Some investors rely on dividends for growing their wealth, and if you're one of those dividend sleuths, you might be intrigued to know that Dongkuk Refractories & Steel Co., Ltd. (KOSDAQ:075970) is about to go ex-dividend in just 4 days. The ex-dividend date is commonly two business days before the record date, which is the cut-off date for shareholders to be present on the company's books to be eligible for a dividend payment. The ex-dividend date is important as the process of settlement involves at least two full business days. So if you miss that date, you would not show up on the company's books on the record date. Accordingly, Dongkuk Refractories & Steel investors that purchase the stock on or after the 29th of December will not receive the dividend, which will be paid on the 21st of April.
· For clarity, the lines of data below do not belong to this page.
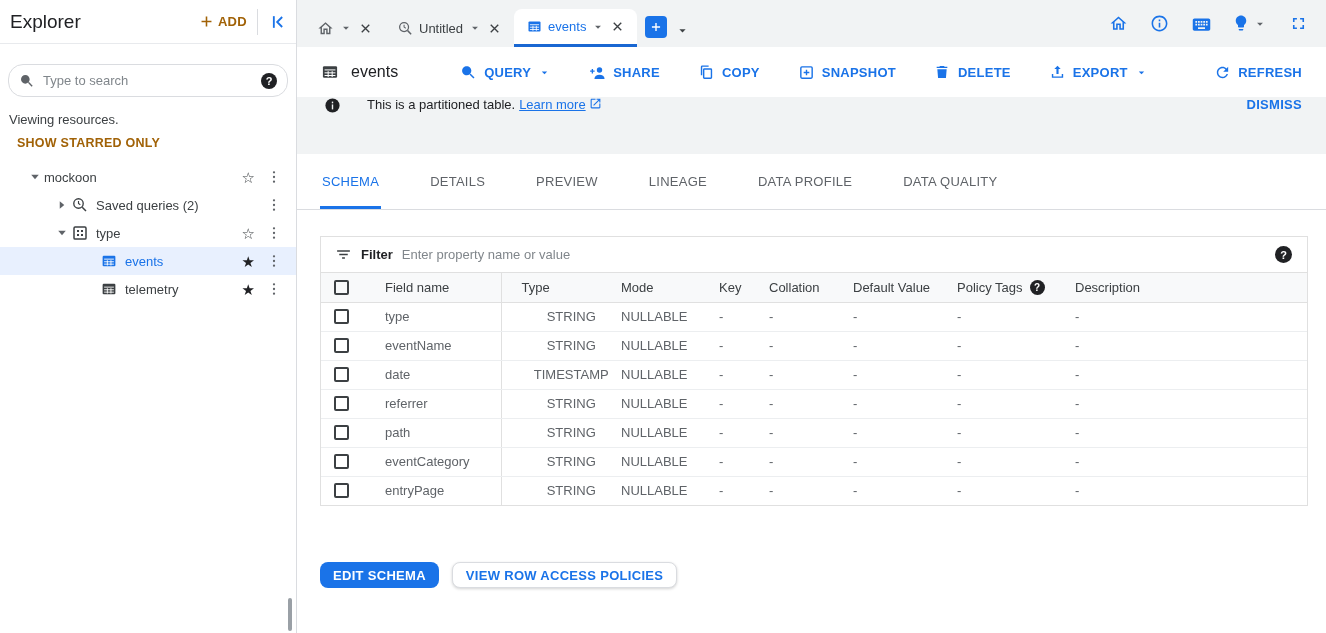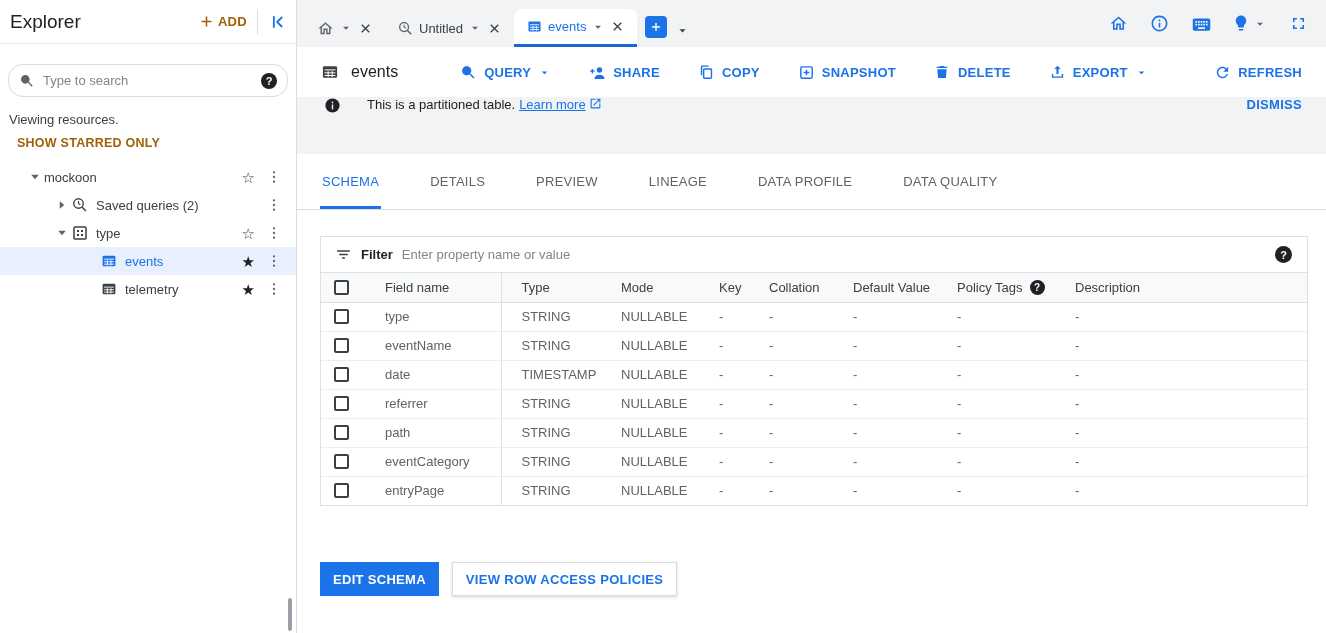--- a/index.html
+++ b/index.html
@@ -86,31 +86,31 @@
   .filter-icon { width:17px; height:17px; color:#3c4043; }
   .filter-label { font-weight:bold; color:#202124; }
   .filter-row input { flex:1; border:none; outline:none; font-size:13px; font-family:inherit; color:#b91c1c; }
   .filter-row input::placeholder { color:#80868b; }
   .filter-row .help-dot { width:17px; height:17px; }
 
   table.schema { width:100%; border-collapse:collapse; table-layout:fixed; }
   table.schema th { background:#f8f9fa; font-weight:normal; color:#3c4043; text-align:left; height:29px; border-bottom:1px solid #e0e0e0; }
   table.schema td { height:29px; border-bottom:1px solid #eceef0; color:#5f6368; }
   table.schema tr:last-child td { border-bottom:none; }
-  .col-check { width:40px; } .col-field { width:140px; } .col-type { width:120px; } .col-mode { width:98px; }
+  .col-check { width:40px; } .col-field { width:140px; } .col-type { width:120px;text-align:center; } .col-mode { width:98px; }
   .col-key { width:50px; } .col-coll { width:84px; } .col-def { width:104px; } .col-pol { width:118px; }
   th.col-field, td.col-field { border-right:1px solid #e0e0e0; padding-left:24px; }
   th.col-type, td.col-type { padding-left:20px; }
   td.col-field { color:#202124; }
   .pol-head { display:flex; align-items:center; gap:7px; }
   .pol-head .help-dot { width:15px; height:15px; font-size:10px; }
   .checkbox { width:15px; height:15px; border:2px solid #3c4043; border-radius:2px; margin:0 auto; display:block; cursor:pointer; }
 
   .actions-row { margin:56px 0 0 23px; display:flex; gap:13px; }
-  .btn { height:34px; display:inline-flex; align-items:center; padding:0 13px; border-radius:0;
+  .btn { height:26px; display:inline-flex; align-items:center; padding:0 13px; border-radius:8px;
     font-weight:bold; font-size:13px; letter-spacing:.3px; cursor:pointer; border:none; font-family:inherit; }
   .btn-primary { background:#1a73e8; color:#fff; }
   .btn-secondary { background:#fff; color:#1a73e8; border:1px solid #dadce0; box-shadow:0 1px 3px rgba(0,0,0,.18); }
 </style>
 </head>
 <body>
 
 <div class="sidebar">
   <div class="sb-header">
     <div class="sb-title">Explorer</div>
The company's upcoming dividend is ₩80.00 a share, following on from the last 12 months, when the company distributed a total of ₩80.00 per share to shareholders. Based on the last year's worth of payments, Dongkuk Refractories & Steel has a trailing yield of 3.5% on the current stock price of ₩2315.00. Dividends are a major contributor to investment returns for long term holders, but only if the dividend continues to be paid. We need to see whether the dividend is covered by earnings and if it's growing.
Dividends are usually paid out of company profits, so if a company pays out more than it earned then its dividend is usually at greater risk of being cut. Its dividend payout ratio is 75% of profit, which means the company is paying out a majority of its earnings. The relatively limited profit reinvestment could slow the rate of future earnings growth. We'd be concerned if earnings began to decline. A useful secondary check can be to evaluate whether Dongkuk Refractories & Steel generated enough free cash flow to afford its dividend. Fortunately, it paid out only 44% of its free cash flow in the past year.
It's encouraging to see that the dividend is covered by both profit and cash flow. This generally suggests the dividend is sustainable, as long as earnings don't drop precipitously.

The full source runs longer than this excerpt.